Choose the Audience with Pope Francis option and you will be granted access to the Pope’s weekly address. You will also be given a headset, so you can follow along with the Pope’s statements in your preferred tongue.
Best Time To Visit
Trying to settle on the best time to travel to Vatican City is tricky as you must take two calendars into account: the calendar of the Western world and the calendar of the Catholic Church.
If you wish to experience important religious events in the Mecca of Catholicism (pardon the pun), visiting in April or December is the way to go. During these periods, however, flights and hotel prices tend to increase, especially when it comes to accommodation in the immediate vicinity of Vatican City.
Unsurprisingly, the Vatican sees its highest number of visitors during the summer months. From June to August, the place is awash with tourists, resulting in long lines, increased prices, and masterpieces being rendered invisible by crowds.
To make matters worse, much of the clothing the beaming Italian sun would render necessary is forbidden within the Vatican.
If you have the option to travel to the Vatican outside of the summer months, we seriously encourage you to do so. If summer is your only vacation opportunity, however, it is possible to plan your visit so you’ll encounter the least amount of crowds possible.
If you wish to see the Vatican Museums and Sistine Chapel, for example, the best time to do so during summer is Wednesday morning.
This is because the Pope gives a weekly address from the balcony of St. Peter’s Basilica at this time every week. This means most visitors flock to St. Peter’s Square, resulting in shorter lines and smaller crowds where exhibitions are concerned.
Most tourists visit the Vatican in the morning, presumably in an attempt to free up their afternoon for further sightseeing. If you’re willing to sacrifice the possibility of additional sightseeing for the day, we suggest visiting in the early afternoon. This will get you there just as crowds are thinning out, while leaving you with plenty of time to see all of the Vatican’s most iconic exhibitions.

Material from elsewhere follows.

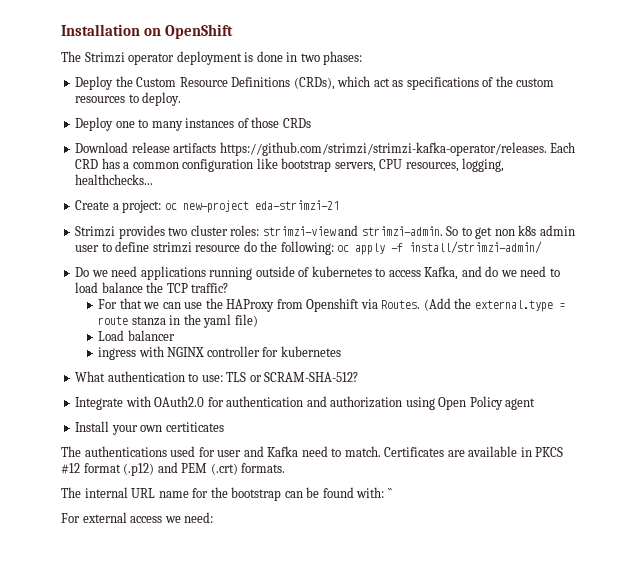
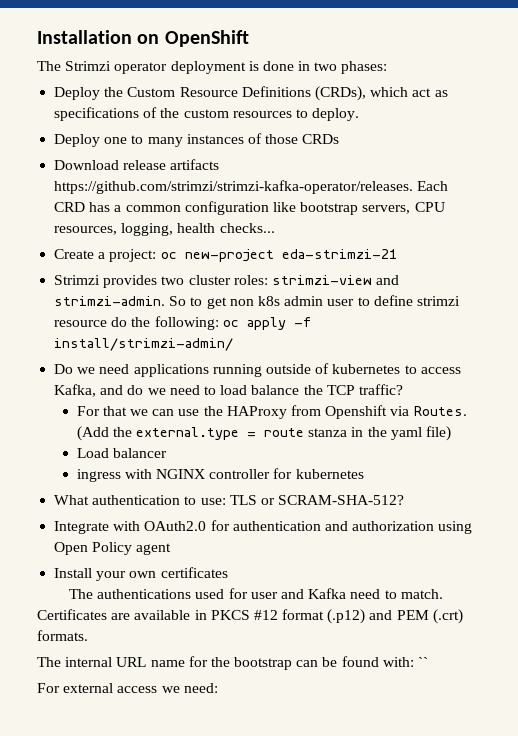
[75,174,154,185] healthchecks... -> [177,223,275,233] health checks...
[165,422,224,432] certiticates -> [160,567,228,578] certificates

While the Vatican Museums officially close at 6 pm (after an opening time of 9 am), it is important to remember that admission stops at 4 am. These hours are in place from Monday to Saturday. The Vatican Museums are closed on Sundays, with the exception of the last Sunday of each month, when they open with the limited hours of 9 am to 2 pm.
If you want to avoid the crowds but don’t have an afternoon to spare, you can pay a little extra for an early bird ticket, which will grant you admission to the Vatican before it officially opens for the day.
Early bird tickets can go for as much as €100, so if you’re trying to see the Vatican on a budget, arriving in the early afternoon may be the better option. Plus, an early afternoon visit will allow you to spend a few extra hours in bed, which you’re going to need before a day’s sightseeing in Vatican City!